* Fix Dependabot security updates and bump GitPython to 3.1.47+
Dependabot's uv ecosystem resolver was inferring Python 3.9 from the
workspace root's requires-python, then failing because sub-packages
require >=3.12. Adding .python-version=3.12 tells the resolver to use
a compatible Python. Also bumps gitpython>=3.1.47 to resolve the two
open security advisories (GHSA unsafe option check, command injection).

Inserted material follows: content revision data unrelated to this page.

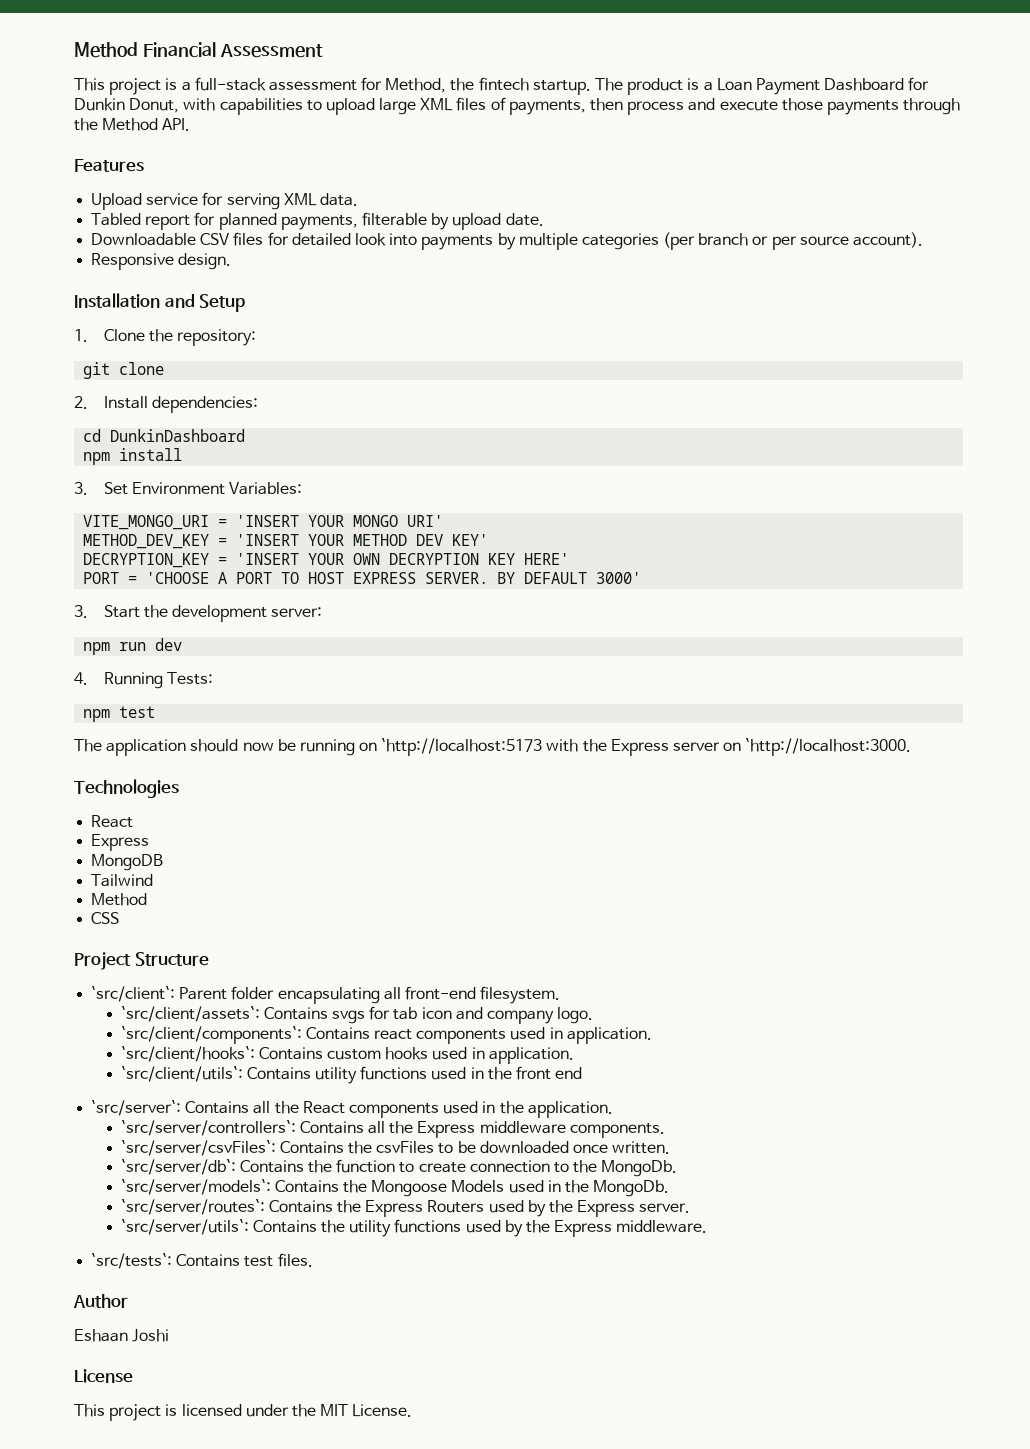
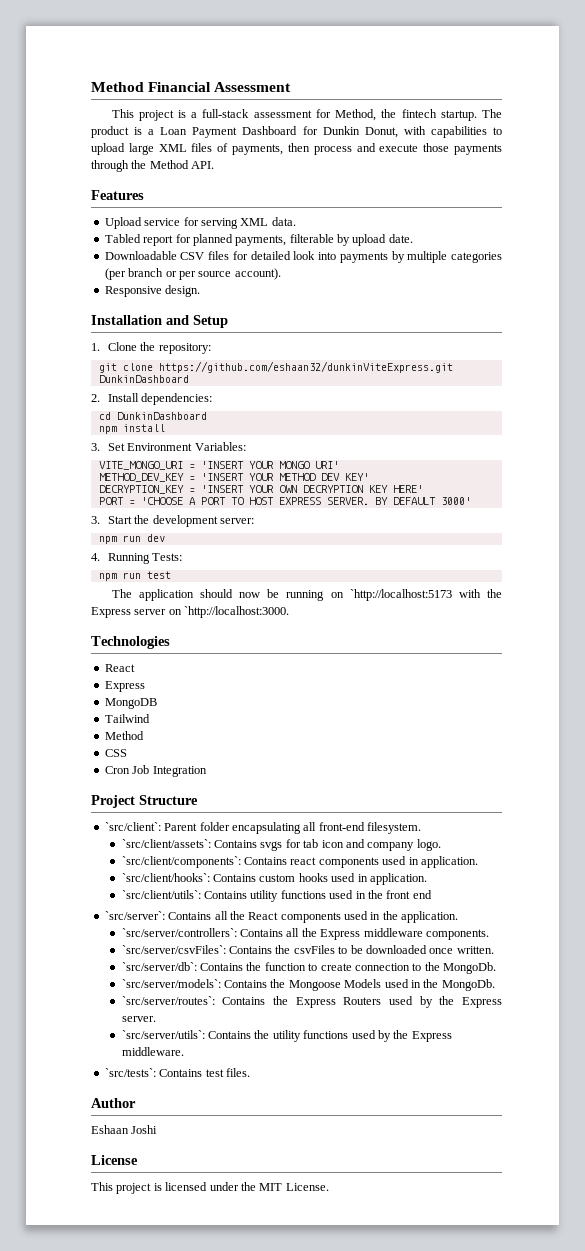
- git clone
+ git clone https://github.com/eshaan32/dunkinViteExpress.git DunkinDashboard
- npm test
+ npm run test
+ Cron Job Integration

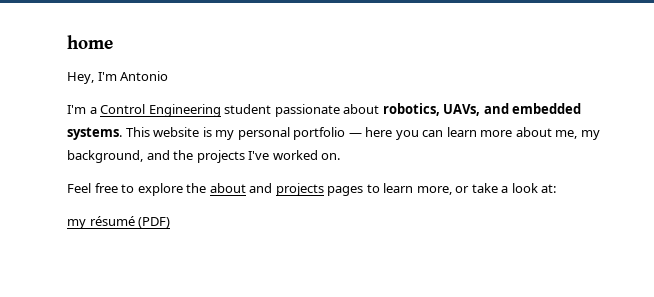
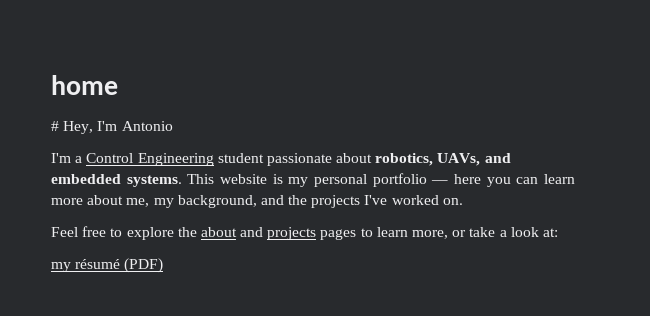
- Hey, I'm Antonio
+ # Hey, I'm Antonio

* Bump codeflash-core and codeflash-python versions for release
* feat(blackbox): add package with models, CLI, and HTMX dashboard
* test(blackbox): add comprehensive test coverage for dashboard
* feat(blackbox): cache session scanning via watcher invalidation
* docs(blackbox): add README and use fastapi[standard] for dev server
* refactor(blackbox): extract presentation logic into formatter classes
* refactor(blackbox): extract classify_error helpers
* feat(blackbox): wire analytics into session detail view
Show token usage, tool breakdowns, and session stats in a
collapsible panel when viewing a session.
* feat(blackbox): add codeflash plugin detection
Detect codeflash agent names, skills, and commands in transcripts.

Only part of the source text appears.